EXTRACTED DATA:
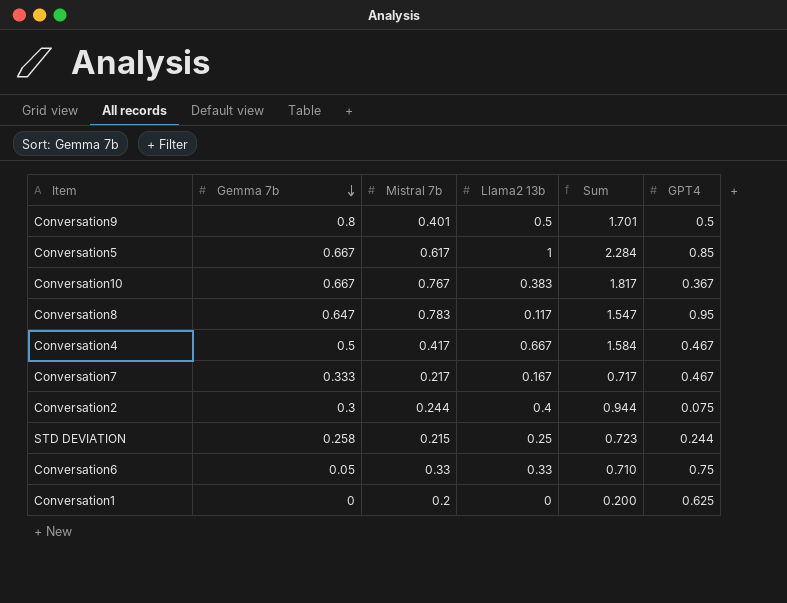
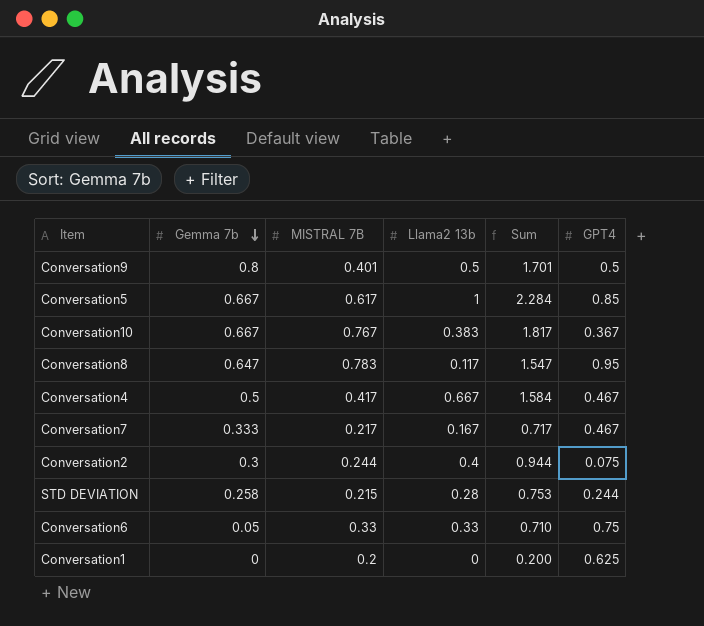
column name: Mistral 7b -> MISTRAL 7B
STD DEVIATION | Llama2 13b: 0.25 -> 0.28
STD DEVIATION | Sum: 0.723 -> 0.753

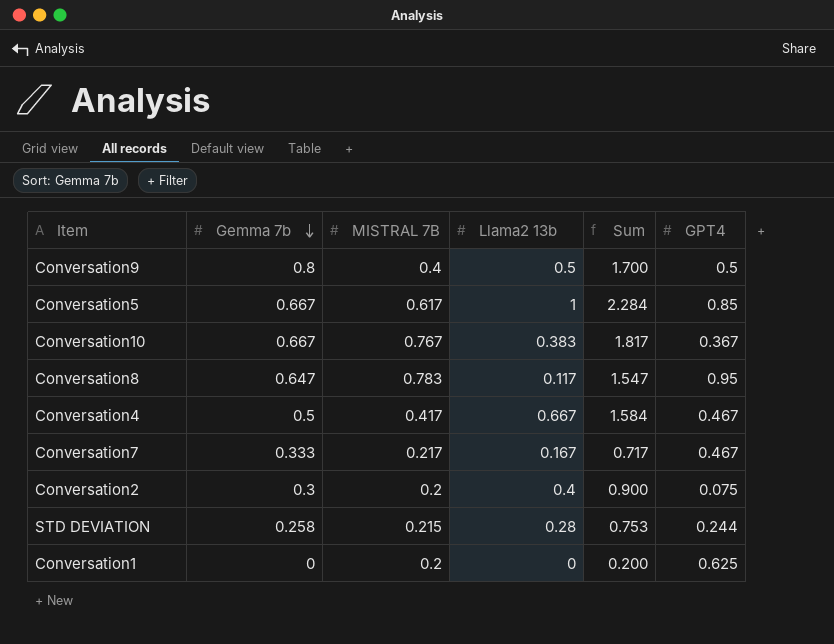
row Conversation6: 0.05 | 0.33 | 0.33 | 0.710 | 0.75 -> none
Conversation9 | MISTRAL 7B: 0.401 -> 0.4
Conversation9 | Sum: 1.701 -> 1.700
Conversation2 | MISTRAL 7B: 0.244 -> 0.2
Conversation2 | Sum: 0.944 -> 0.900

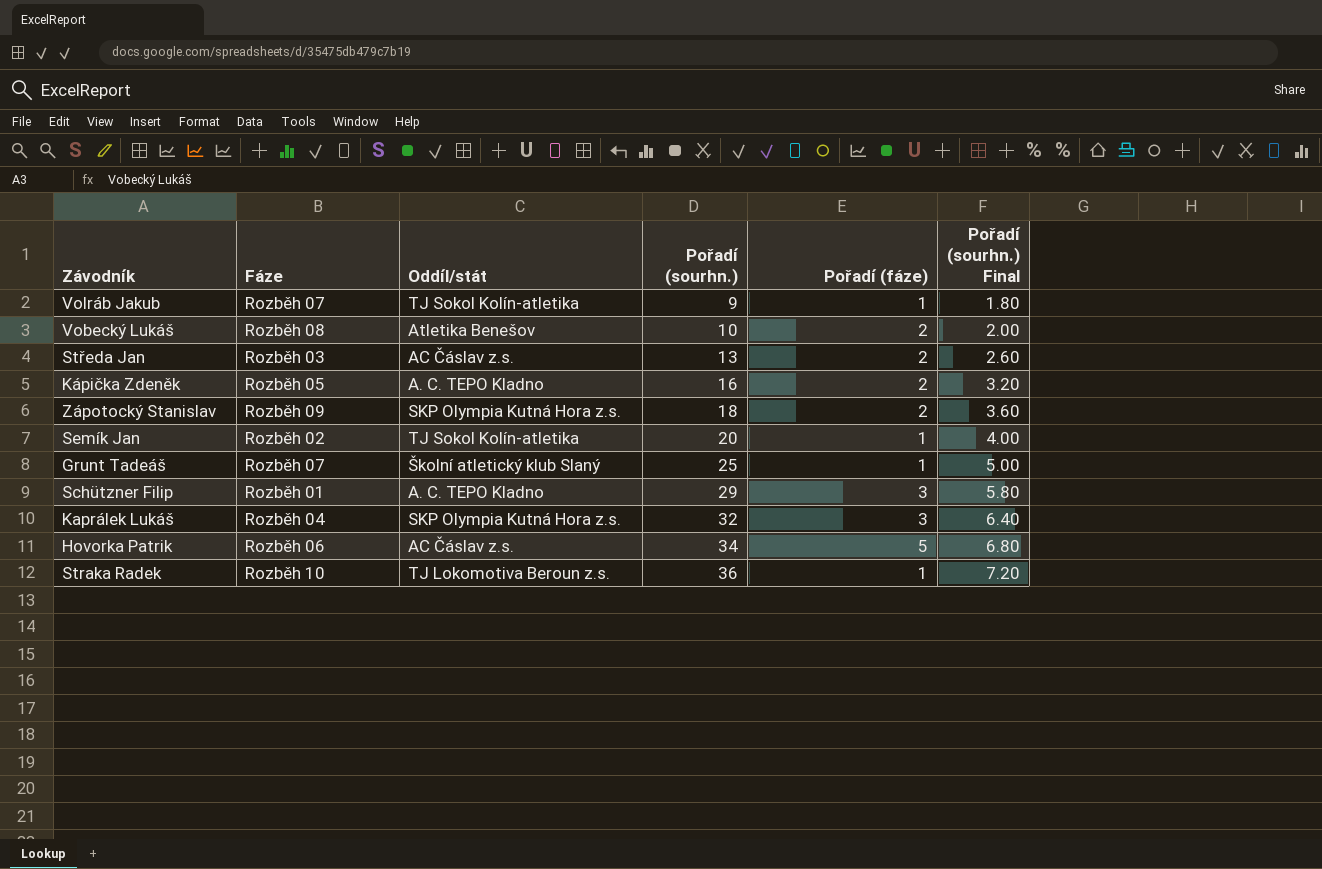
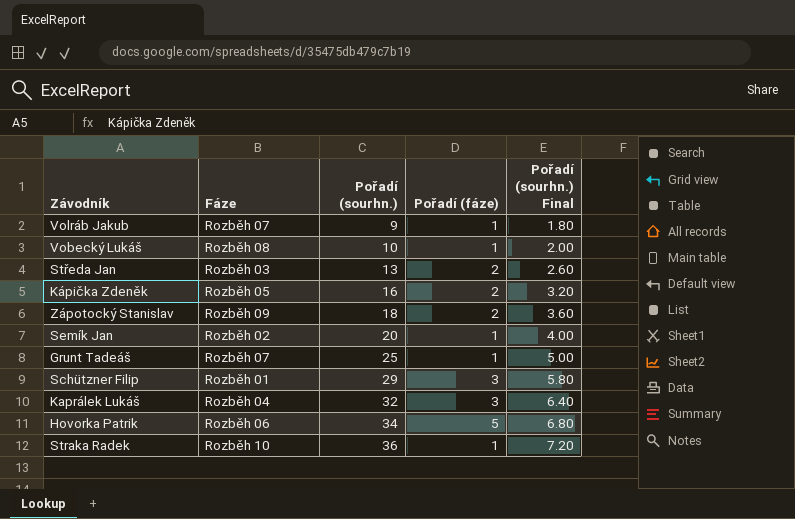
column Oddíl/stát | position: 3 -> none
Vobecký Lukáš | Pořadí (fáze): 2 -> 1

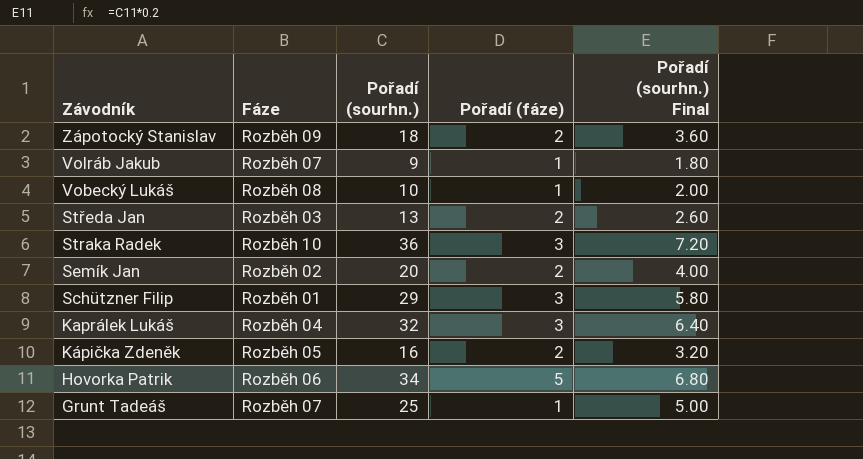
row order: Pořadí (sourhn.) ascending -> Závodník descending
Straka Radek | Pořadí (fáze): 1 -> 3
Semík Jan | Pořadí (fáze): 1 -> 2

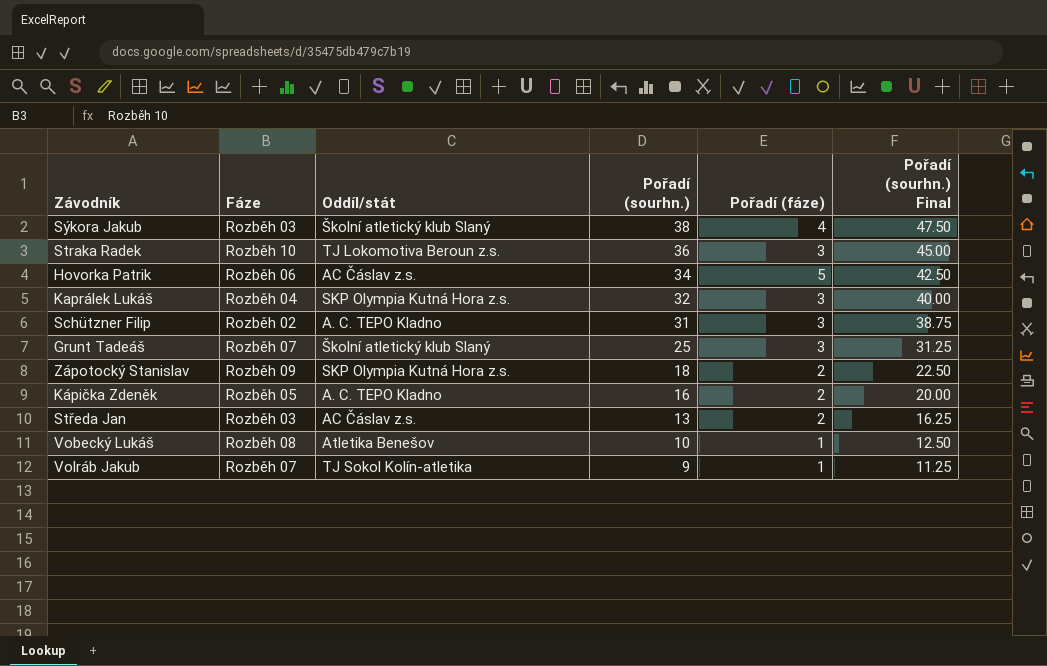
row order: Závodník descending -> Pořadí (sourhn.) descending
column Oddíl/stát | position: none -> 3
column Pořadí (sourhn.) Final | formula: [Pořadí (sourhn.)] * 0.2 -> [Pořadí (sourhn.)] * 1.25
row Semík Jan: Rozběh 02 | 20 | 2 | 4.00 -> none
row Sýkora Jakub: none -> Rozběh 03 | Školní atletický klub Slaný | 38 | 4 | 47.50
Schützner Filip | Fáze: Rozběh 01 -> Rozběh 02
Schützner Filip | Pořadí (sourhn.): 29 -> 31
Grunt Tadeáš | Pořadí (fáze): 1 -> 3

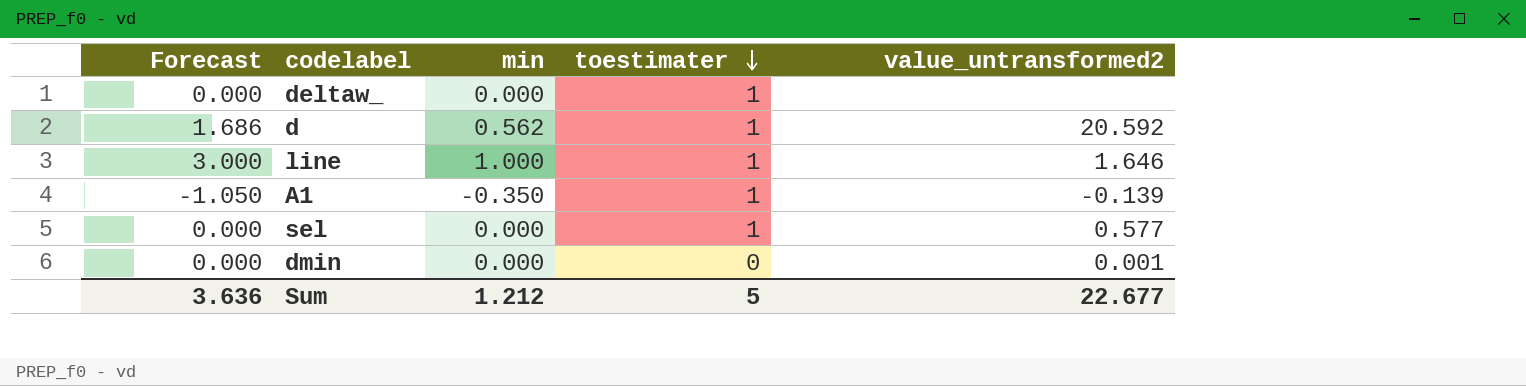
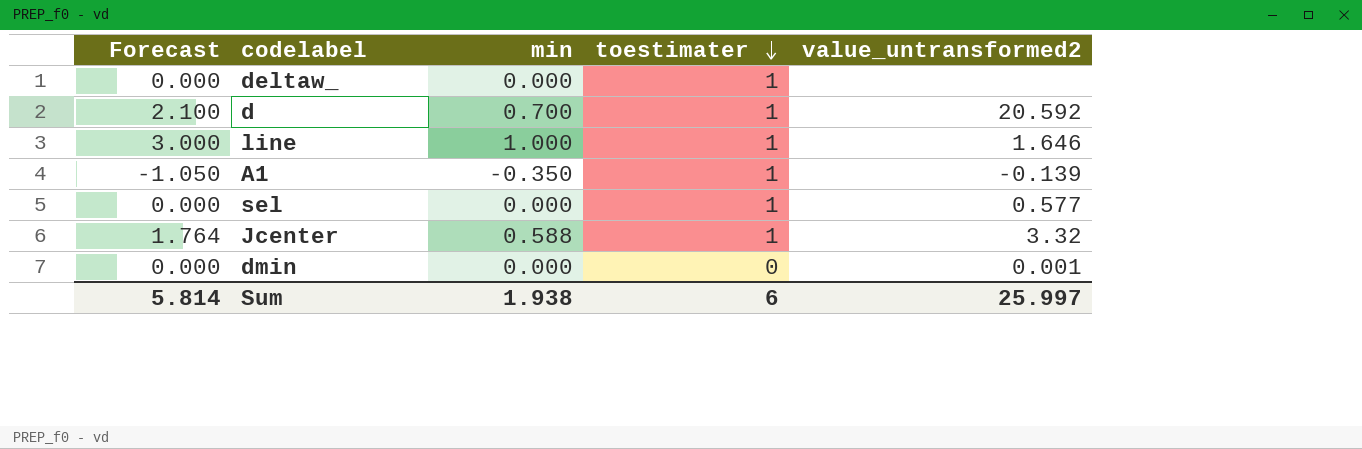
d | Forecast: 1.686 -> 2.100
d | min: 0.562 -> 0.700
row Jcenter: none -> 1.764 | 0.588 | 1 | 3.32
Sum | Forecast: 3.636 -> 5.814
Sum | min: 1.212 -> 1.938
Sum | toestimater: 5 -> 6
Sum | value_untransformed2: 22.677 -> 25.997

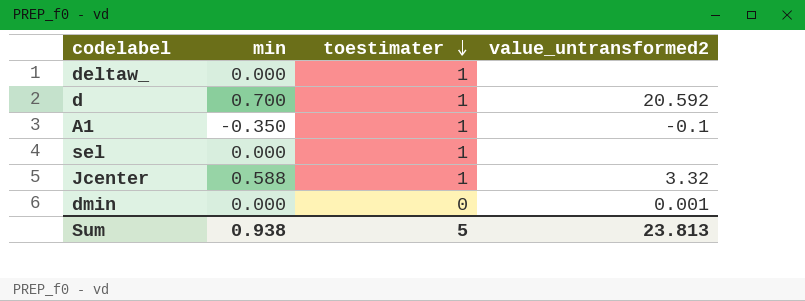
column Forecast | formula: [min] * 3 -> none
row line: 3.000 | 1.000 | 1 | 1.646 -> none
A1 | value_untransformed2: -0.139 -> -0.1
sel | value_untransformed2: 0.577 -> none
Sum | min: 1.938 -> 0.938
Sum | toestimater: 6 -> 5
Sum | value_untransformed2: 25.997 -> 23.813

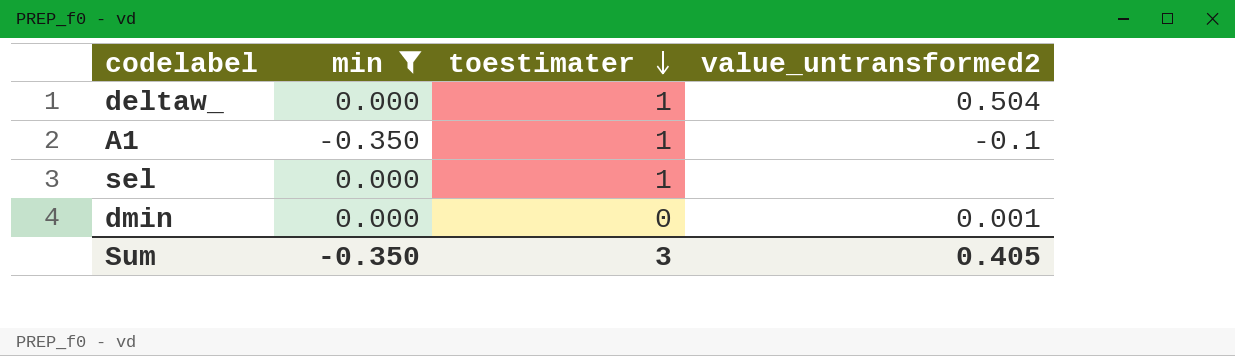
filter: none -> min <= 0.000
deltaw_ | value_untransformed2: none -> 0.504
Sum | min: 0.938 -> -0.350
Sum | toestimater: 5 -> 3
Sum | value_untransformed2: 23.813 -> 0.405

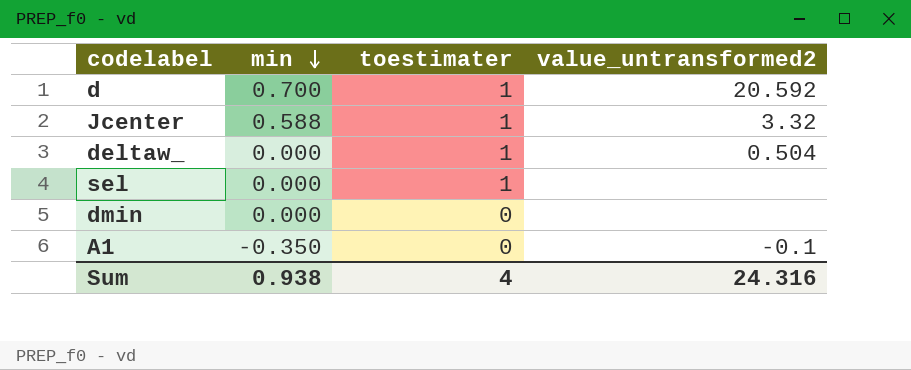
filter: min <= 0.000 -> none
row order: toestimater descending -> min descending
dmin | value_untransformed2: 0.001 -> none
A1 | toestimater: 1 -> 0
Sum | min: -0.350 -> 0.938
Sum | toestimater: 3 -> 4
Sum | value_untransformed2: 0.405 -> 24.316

AIM OF THE TASK: A verbatim copy of every record is required, with all pictures excluded.

ANSWER:
column name: Mistral 7b -> MISTRAL 7B
STD DEVIATION | Llama2 13b: 0.25 -> 0.28
STD DEVIATION | Sum: 0.723 -> 0.753

row Conversation6: 0.05 | 0.33 | 0.33 | 0.710 | 0.75 -> none
Conversation9 | MISTRAL 7B: 0.401 -> 0.4
Conversation9 | Sum: 1.701 -> 1.700
Conversation2 | MISTRAL 7B: 0.244 -> 0.2
Conversation2 | Sum: 0.944 -> 0.900

column Oddíl/stát | position: 3 -> none
Vobecký Lukáš | Pořadí (fáze): 2 -> 1

row order: Pořadí (sourhn.) ascending -> Závodník descending
Straka Radek | Pořadí (fáze): 1 -> 3
Semík Jan | Pořadí (fáze): 1 -> 2

row order: Závodník descending -> Pořadí (sourhn.) descending
column Oddíl/stát | position: none -> 3
column Pořadí (sourhn.) Final | formula: [Pořadí (sourhn.)] * 0.2 -> [Pořadí (sourhn.)] * 1.25
row Semík Jan: Rozběh 02 | 20 | 2 | 4.00 -> none
row Sýkora Jakub: none -> Rozběh 03 | Školní atletický klub Slaný | 38 | 4 | 47.50
Schützner Filip | Fáze: Rozběh 01 -> Rozběh 02
Schützner Filip | Pořadí (sourhn.): 29 -> 31
Grunt Tadeáš | Pořadí (fáze): 1 -> 3

d | Forecast: 1.686 -> 2.100
d | min: 0.562 -> 0.700
row Jcenter: none -> 1.764 | 0.588 | 1 | 3.32
Sum | Forecast: 3.636 -> 5.814
Sum | min: 1.212 -> 1.938
Sum | toestimater: 5 -> 6
Sum | value_untransformed2: 22.677 -> 25.997

column Forecast | formula: [min] * 3 -> none
row line: 3.000 | 1.000 | 1 | 1.646 -> none
A1 | value_untransformed2: -0.139 -> -0.1
sel | value_untransformed2: 0.577 -> none
Sum | min: 1.938 -> 0.938
Sum | toestimater: 6 -> 5
Sum | value_untransformed2: 25.997 -> 23.813

filter: none -> min <= 0.000
deltaw_ | value_untransformed2: none -> 0.504
Sum | min: 0.938 -> -0.350
Sum | toestimater: 5 -> 3
Sum | value_untransformed2: 23.813 -> 0.405

filter: min <= 0.000 -> none
row order: toestimater descending -> min descending
dmin | value_untransformed2: 0.001 -> none
A1 | toestimater: 1 -> 0
Sum | min: -0.350 -> 0.938
Sum | toestimater: 3 -> 4
Sum | value_untransformed2: 0.405 -> 24.316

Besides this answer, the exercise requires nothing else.